The New Canaan Society for the Arts (NCSA), a member-supported, non-profit cultural organization, was founded by a group of artists and art-lovers in 1895. Much as it is today, the organization’s goal was to encourage creative expression, celebrate artistic achievement, and enrich the community as a whole. The Society vanished for approximately 80 years until 1977, when a group of New Canaan residents banded together to re-establish the NCSA and create the Carriage Barn Arts Center for the public. Dedicated volunteers restored a charming 100-year old building on the grounds of the former Waveny Estate — and re-opened its doors to once again offer unique cultural experiences in an exceptional gallery space to the New Canaan community and beyond. Twenty years later, the Society was approached by the New Canaan Sculpture Group, a collaborative of Fairfield County artists, who offered to poor a cement floor in the basement and rent the space as an art studio where they have since convened weekly to study under a master sculptor and tend to their varying practices in a range of media.

Today the Carriage Barn Arts Center’s “Betty Barker Gallery” is home to eight premier art exhibitions annually, including four major juried events, as well as curated exhibitions featuring both members and invited artists. In 2011, the Barn launched an initiative designed to showcase the work of talented high school students annually — and every spring, the Barn sponsors “Art in the Windows,” which places art in retail shops in New Canaan for the enjoyment of pedestrians and shoppers. The Carriage Barn Arts Center is open September through June, Wednesday – Saturday, from 10 am – 3 pm and Sundays from 1 – 5 pm. Entrance to the gallery is free with a suggested donation. All exhibitions are open to the public.

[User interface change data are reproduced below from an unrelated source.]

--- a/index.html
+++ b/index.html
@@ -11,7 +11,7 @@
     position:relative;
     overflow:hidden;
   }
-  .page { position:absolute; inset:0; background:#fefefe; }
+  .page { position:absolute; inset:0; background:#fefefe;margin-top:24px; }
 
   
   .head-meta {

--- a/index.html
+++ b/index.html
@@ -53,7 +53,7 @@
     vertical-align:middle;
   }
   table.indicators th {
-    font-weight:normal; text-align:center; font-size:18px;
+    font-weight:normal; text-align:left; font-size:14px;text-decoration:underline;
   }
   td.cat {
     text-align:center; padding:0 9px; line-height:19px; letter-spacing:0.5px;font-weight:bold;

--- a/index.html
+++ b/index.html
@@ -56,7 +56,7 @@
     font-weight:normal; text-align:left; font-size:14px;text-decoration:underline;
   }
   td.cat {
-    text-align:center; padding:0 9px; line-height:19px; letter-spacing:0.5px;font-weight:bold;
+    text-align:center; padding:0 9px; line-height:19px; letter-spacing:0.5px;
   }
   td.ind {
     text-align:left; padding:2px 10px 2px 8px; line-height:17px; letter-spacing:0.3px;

Your support makes it possible. Learn more about becoming a member and help the Carriage Barn continue to be a community treasure.

For a more in depth history, read “The Carriage Barn and New Canaan Society for the Arts” written by 2015 New Canaan High School Intern Charlotte Engel. To view an interview with Deborah Haines, former Board President from 2012 by Channel 79, click here.


The Betty Barker Gallery

“A gem of a gallery, well-lit, spacious, and a wonderful space for showcasing art.”

– William Zimmer, The New York Times

Who was Betty Barker?

Betty Barker, after whom our main exhibition space, the “Betty Barker Gallery” is named, was a painter, supporter of the arts, and founding member of the New Canaan Society for the Arts.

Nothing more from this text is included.